I am with you guys. Buy one or 2 a day and have not won anything since the contest started. What's even more insulting is that there are 2 chances to win each cup, but in my case 2 chances to lose!


----------



## altcharacter

I don't drink coffee but my wife does and she has won about 10 free cups or so


----------



## J_T

Tim Horton coffee sucks (drink it black, and then try any other coffee!). I drive to McDonalds instead 

I do have CoWorkers that I haven't converted (yet) that buy theirs. And there have been very few winners that I know of.


----------



## Flexin5

my buddies and i are keeping track.

so far i'm 3/42.


----------



## mistersprinkles

Thanks for all the feedback guys. At least I'm not uniquely unlucky.


----------



## Reis

J_T said:


> Tim Horton coffee sucks (drink it black, and then try any other coffee!). I drive to McDonalds instead
> 
> I do have CoWorkers that I haven't converted (yet) that buy theirs. And there have been very few winners that I know of.

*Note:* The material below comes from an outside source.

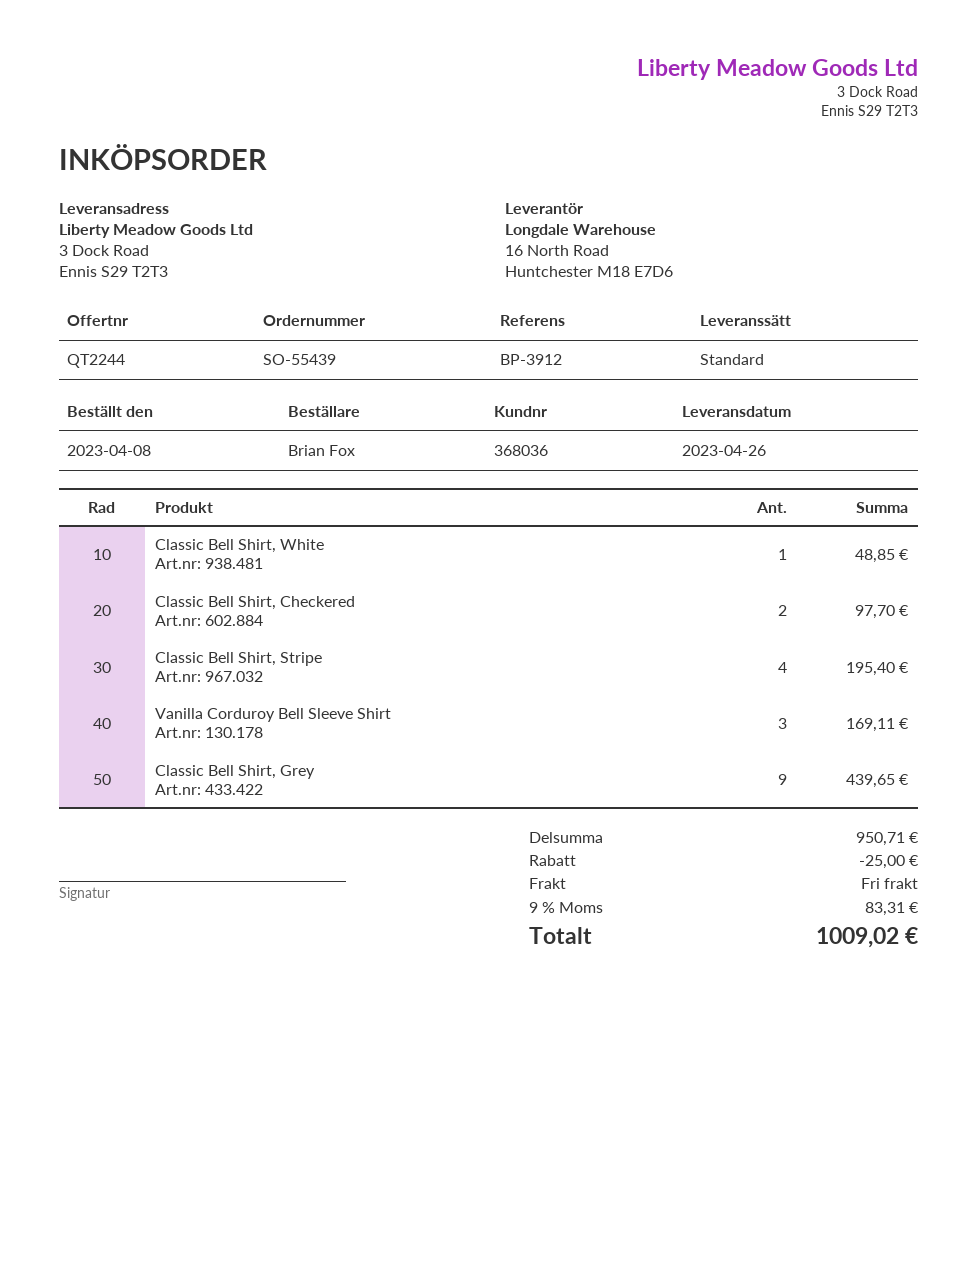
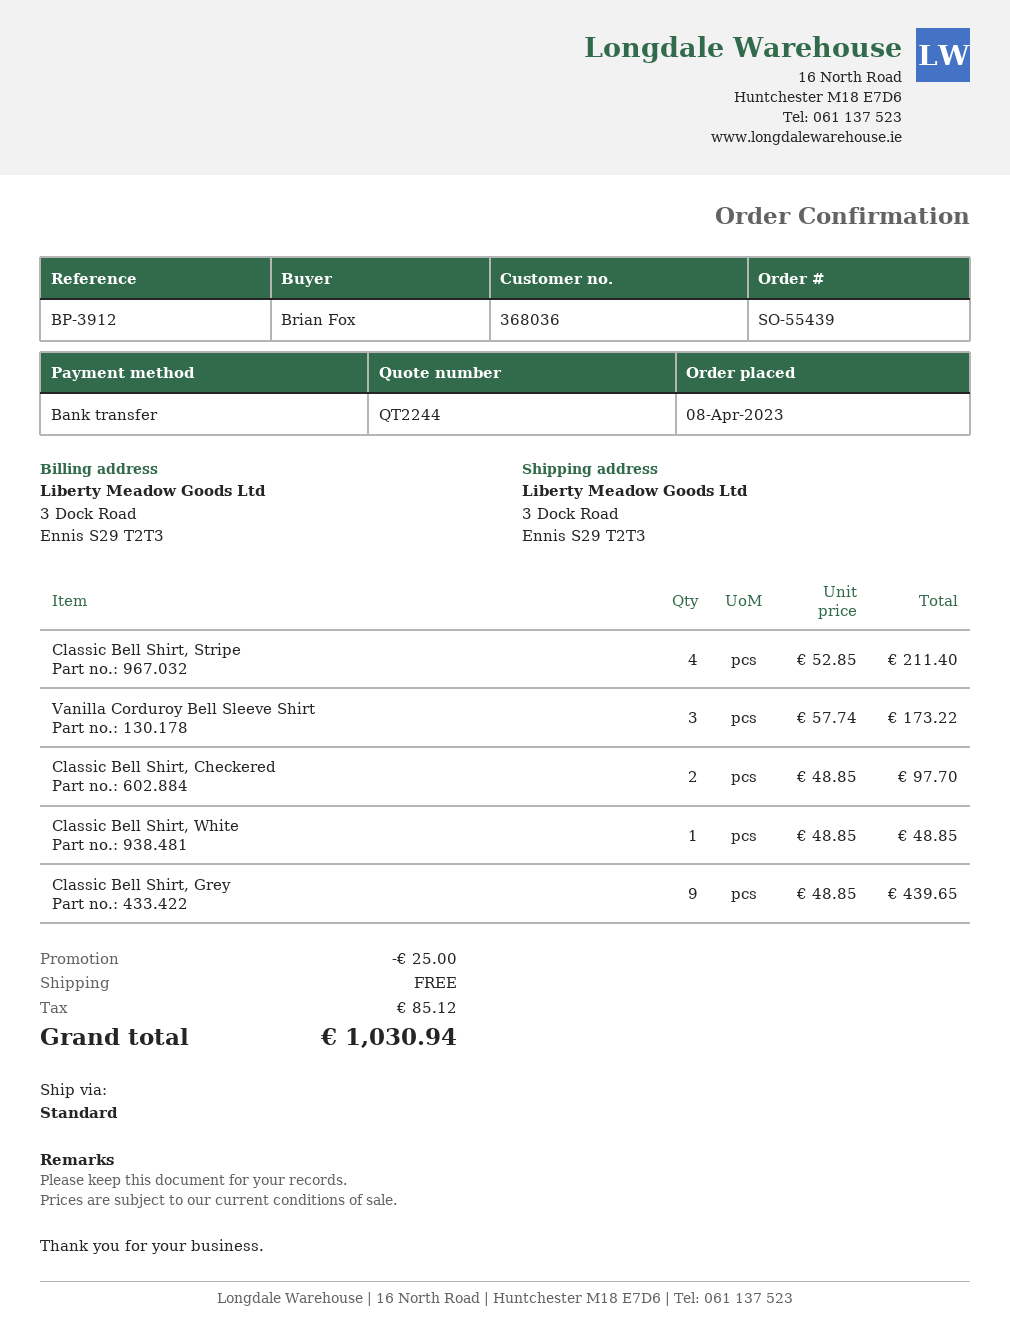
Classic Bell Shirt, Stripe: 4 for 195.40 -> 4 for 211.40
Vanilla Corduroy Bell Sleeve Shirt: 3 for 169.11 -> 3 for 173.22
tax: 83.31 -> 85.12
total: 1009.02 -> 1030.94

Couldn't agree more! But when you work with constructions workers who ONLY want timmies it sucks hahah I swear construction needs to be sponsored by timmies lol

One day I got Starbucks, like a simple coffee that's only like 50 cents more but the coffee is soooooo much better, but again I heard it from the guys all day lol but we're Canadian and Tim hortons is in our blood til the day we did hahha

Sent from my iPhone using Tapatalk


----------



## Pickeringsadump

Same with me. I buy seven cups per day and haven't won anything. RIP OFF.


----------



## BillD

We don't buy a lot of it but have won one free coffee. My wife's uncle won a $100 Tim's card. Makes the Country Style everyone's a winner look much better. They have good coffee also. Macdonalds is good, but I wouldn't say better. I usually get it because it's closer and quicker when I am working. Every 7th cup is free. Still, Tim Horton's is a license to print money. About 23 years ago when my son was in Beavers, one of the parents worked for a gourmet coffee division of Kraft. Kraft supplied every hospital and almost every hotel chain in Canada at the time, and Tim's. Back then, Tim's sold one million pounds in cans a year of their coffee, over and above what they served in the restaurants. I asked him what the cost difference was between a mediocre cup of coffee and a good one (driven by the fact our cafeteria served really bad coffee). His answer was " about 2 cents". He added, while it didn't sound like much, the food service in our cafeteria bought 2 million pounds of coffee per year. I don't remember exactly, but I believe it is more than 300 cups per pound, which if you do the math is a pile of money.


----------



## BillD

Pickeringsadump said:


> Same with me. I buy seven cups per day and haven't won anything. RIP OFF.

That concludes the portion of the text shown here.